When trans activists say trans lives are #NotaDebate what they really mean is that they refuse to discuss women’s rights and they refuse to discuss child protection issues. The focus on listening to trans people has proved to be indulgent and infantalising towards the people it is meant to help, and it has led to an extreme level of entitlement amongst activists, evidenced by the level of verbal and physical violence deployed.

It’s sometimes difficult to remember, amongst all the arguments, exactly what women stand to lose here. The sex category ‘female’ is being asked to absorb the sex category ‘male’. What women are being forced to accept could literally not be any more extreme.

So, that’s the point we’re at. Changes to the Gender Recognition Act are due for consultation in Spring 2018. Grassroots groups of women are springing up everywhere as more and more women realise what’s happening. On Facebook, on Twitter and on Mumsnet, increasing numbers of women are finding groups where they are allowed to debate, and real-life groups are forming off the back of these. Unfunded and voluntary for the main part, ordinary but extraordinary women are working together to protect the rights of all women.
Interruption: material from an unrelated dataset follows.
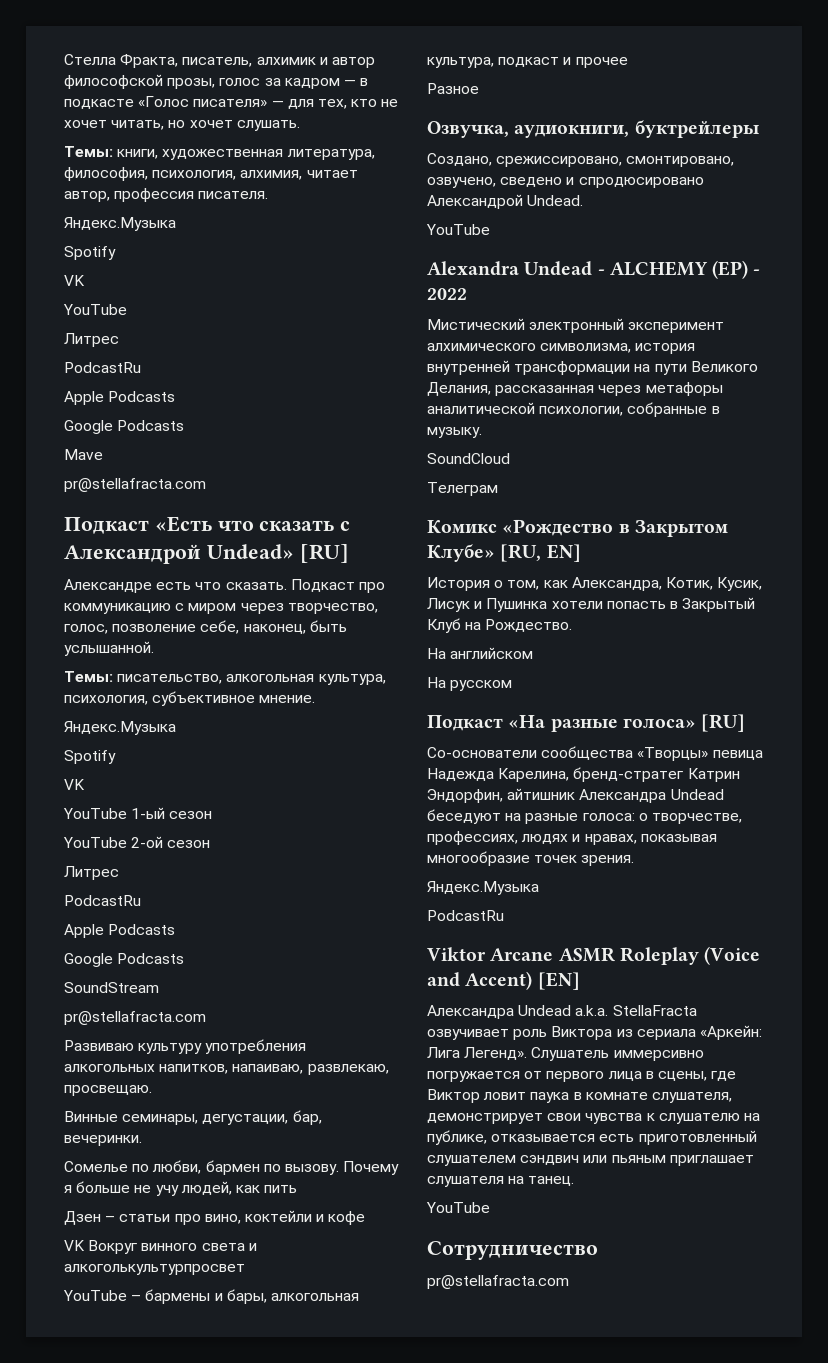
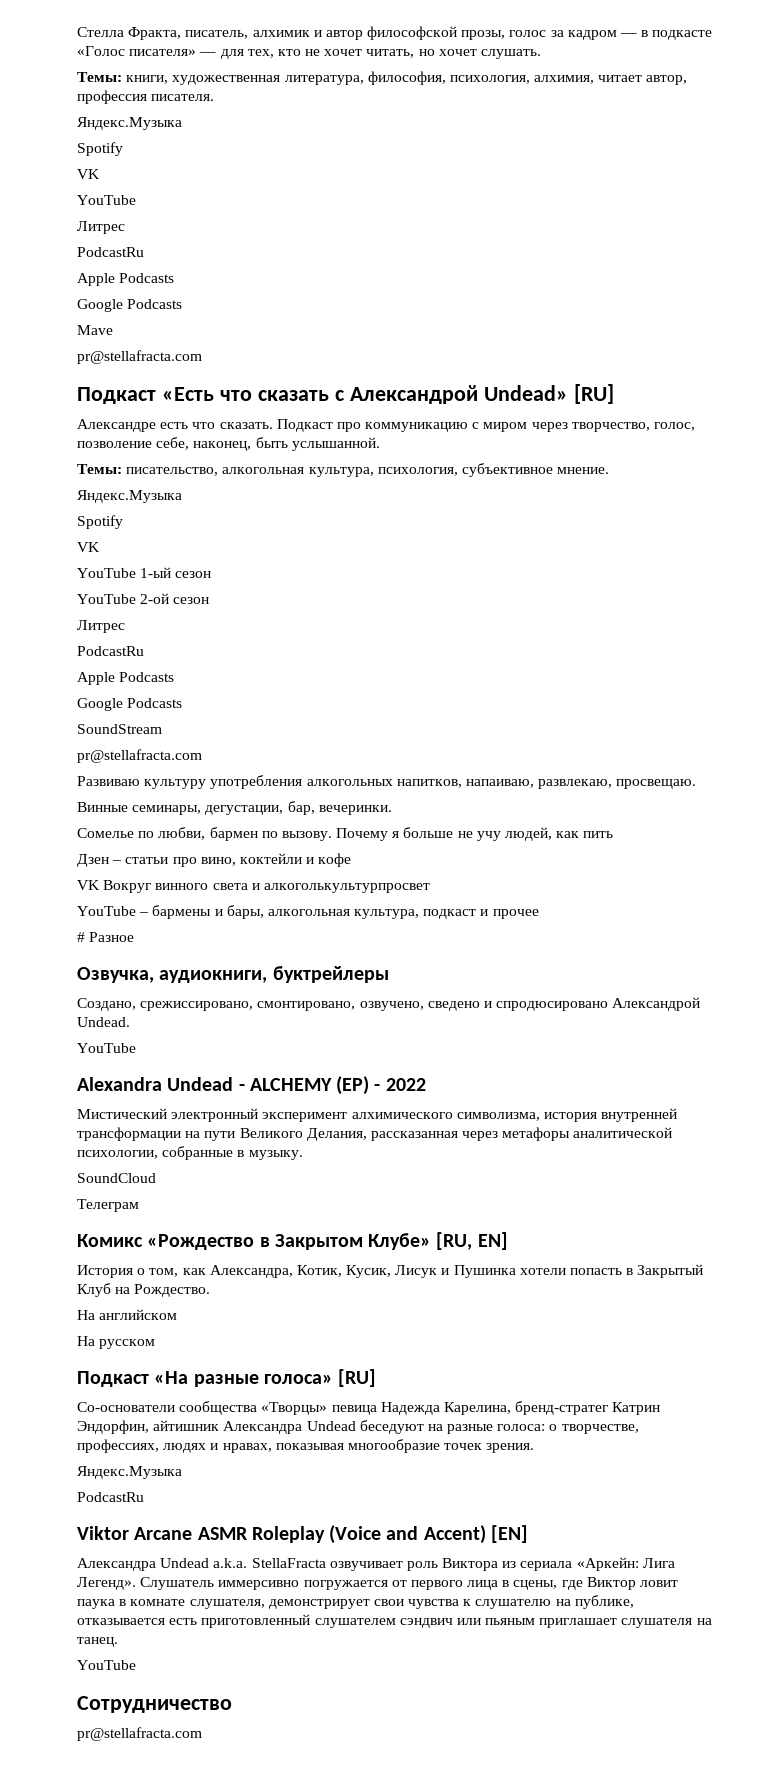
- Разное
+ # Разное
Our voice is finally being heard in the mainstream media. There will be a tipping point where the number of women refusing to be silenced will overtake the number of women too scared to speak up.

If you want to find out more, or join in, go and look at Fair Play for Women, Transgender Trend, A Woman’s Place, Mayday for Women, Youth Trans Critical Professionals, the Lesbian Rights Alliance, Socialist Feminist Network and more. Come and join us. Remember, as a clever feminist recently coined it, what TERF really stands for is Telling Everyone Real Facts. And someone’s got to do it.